VEGFA critically controls neurovascular invasion and chronic low back pain during intervertebral disc degeneration

Despite its enormous burden on patients and society, chronic low back pain (LBP) has no effective therapeutic options. Innervation of the degenerating intervertebral disc (IVD) is suspected to cause discogenic LBP, but the mechanisms that orchestrate the IVD’s neo-innervation and subsequent symptoms of LBP remain unknown. We hypothesize that Vascular Endothelial Growth Factor-A (VEGFA) critically mediates the neurite invasion in the IVD and contributes to chronic LBP. Initiating IVD degeneration through a mechanical injury, we evaluated the progression of neurovascular features into the IVD, as well as ensuring LBP symptoms and locomotive impairments at acute (3-weeks) and chronic (12-weeks) timepoints following the IVD injury. To determine the role of VEGFA, we utilized a mouse model with ubiquitously inducible recombination of the floxed Vegfa allele (UBC-Cre ^ERT2 ; Vegfa ^fl/fl ).

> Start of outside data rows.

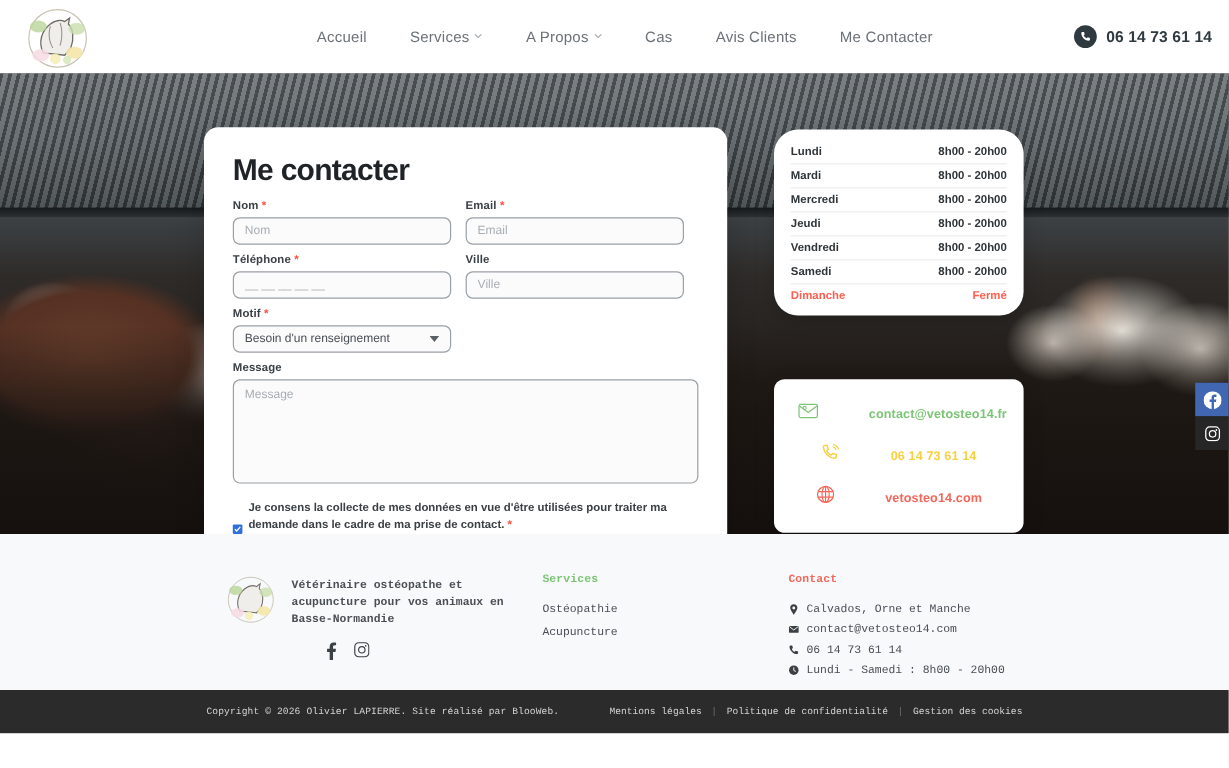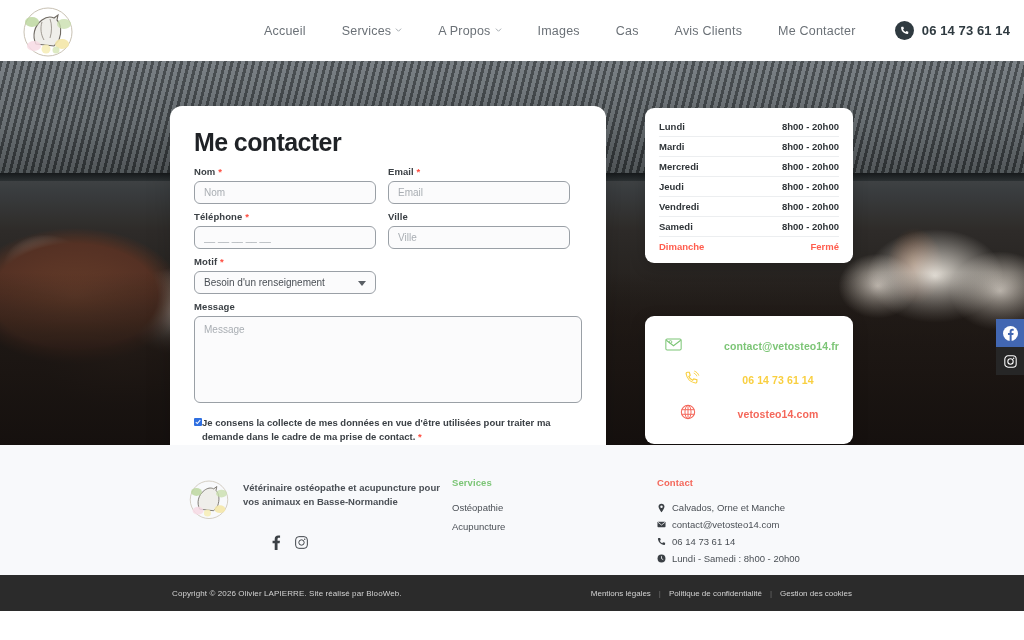--- a/index.html
+++ b/index.html
@@ -263,9 +263,6 @@
       </span>
     </div>
     <div class="nav-item">
-      <span>Images</span>
-    </div>
-    <div class="nav-item">
       <span>Cas</span>
     </div>
     <div class="nav-item">

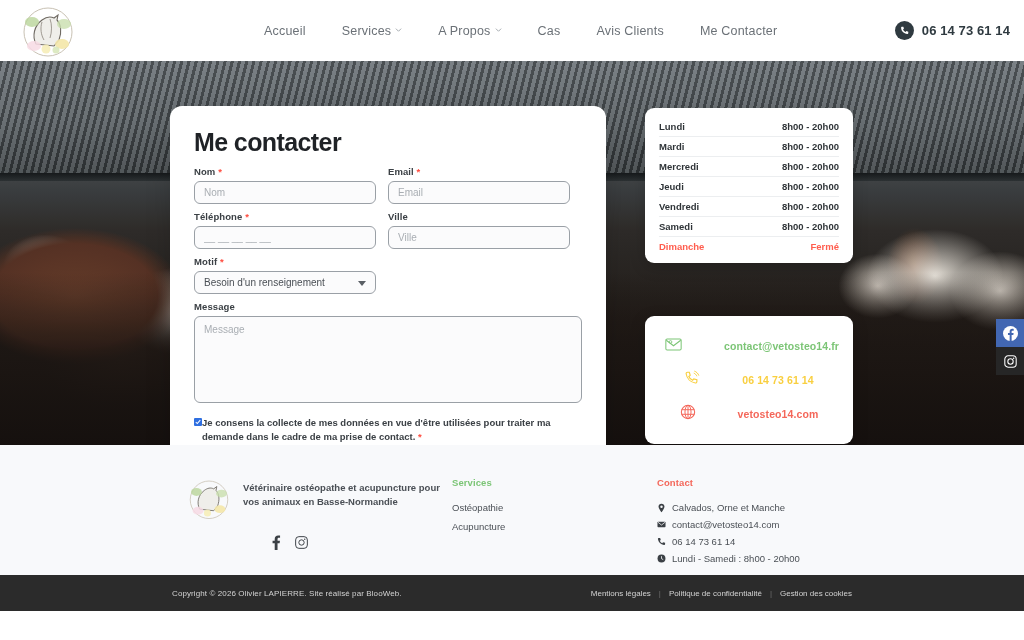--- a/index.html
+++ b/index.html
@@ -136,7 +136,7 @@
   
   .hours-card {
     position:absolute; left:645px; top:47px; width:208px;
-    background:#ffffff; border-radius:9px; padding:9px 14px 7px 14px;
+    background:#ffffff; border-radius:20px; padding:9px 14px 7px 14px;
     box-shadow:0 4px 16px rgba(0,0,0,0.18); z-index:10;
   }
   .hours-row {

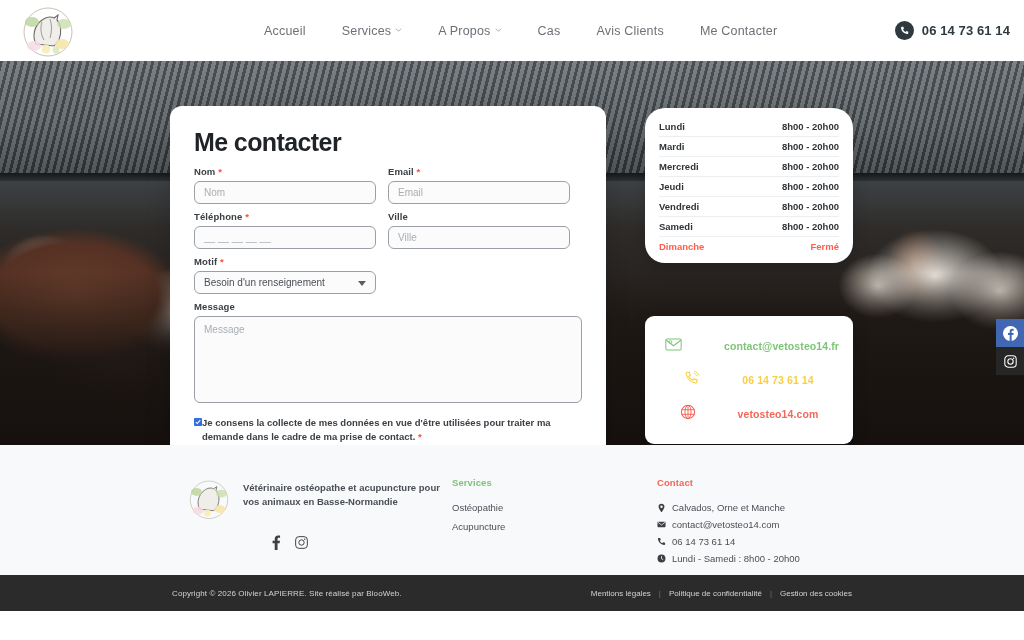--- a/index.html
+++ b/index.html
@@ -121,7 +121,7 @@
   }
   .f-textarea::placeholder { color:#a9aeb3; }
   .consent {
-    display:flex; align-items:flex-start;
+    display:flex; gap:5px; align-items:flex-end;
     margin-top:9px; margin-bottom:9px;
   }
   .cbox {

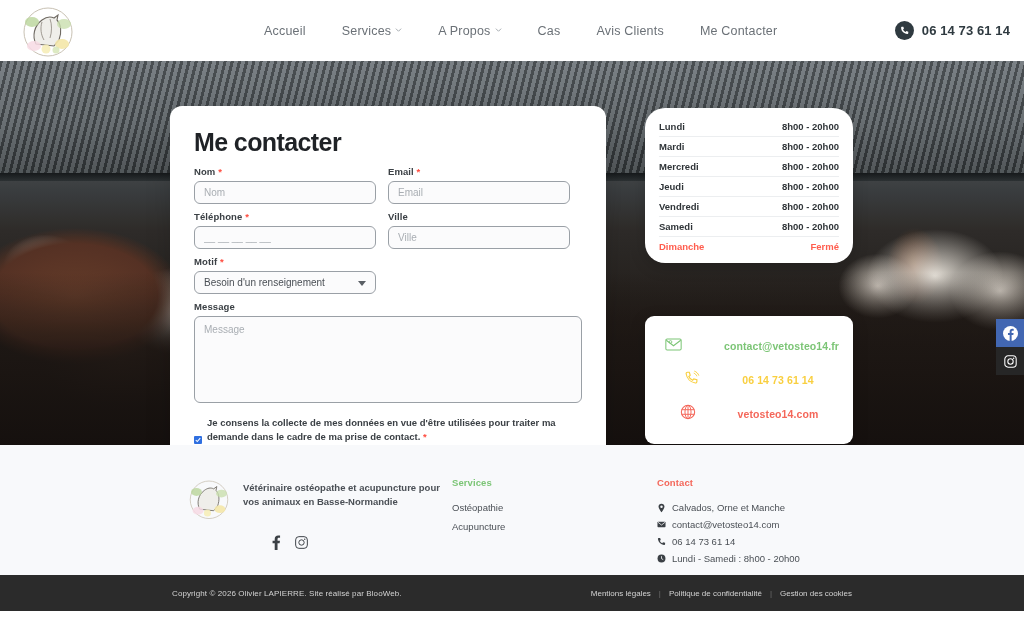--- a/index.html
+++ b/index.html
@@ -181,7 +181,7 @@
     position:relative; height:166px; background:#f8f9fb;
     padding:18px 0 0 0;
   }
-  .footer-inner { position:relative; width:891px; height:100%; }
+  .footer-inner { position:relative; width:891px; height:100%;font-family:Liberation Mono, monospace; }
 
   .f-logo { position:absolute; left:184px; top:12px; width:50px; height:48px; }
   .f-tagline {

The ablation of VEGFA after an IVD injury attenuated de novo neurite and vessel infiltration and impeded the expression of TRPA1, a nociceptive ion channel, in the dorsal root ganglion. The VEGFA-null animals, despite IVD degeneration, exhibited alleviated mechanical allodynia and improved locomotive performance. To determine the effects of IVD-derived VEGFA on endothelial cells and neurons, we co-cultured HMEC-1 endothelial cells and SH-SY5Y neurons with VEGFA -silenced human primary IVD cells. The endothelial cells co-cultured with VEGFA -silenced IVD cells exhibited reduced vessel growth and shifted their transcriptome and secretome from angiogenic to lymphangiogenic. The neurons co-cultured VEGFA -silenced IVD cells showed slowed growth and attenuated transcriptional programs for growth and elongation. These results show that VEGFA directs the growth of intradiscal vessels and neurites that cause low back pain and impaired function, and the inhibition of IVD-derived VEGFA during degeneration may be sufficient to prevent chronic pain behavior and motor impairment associated with discogenic low back pain.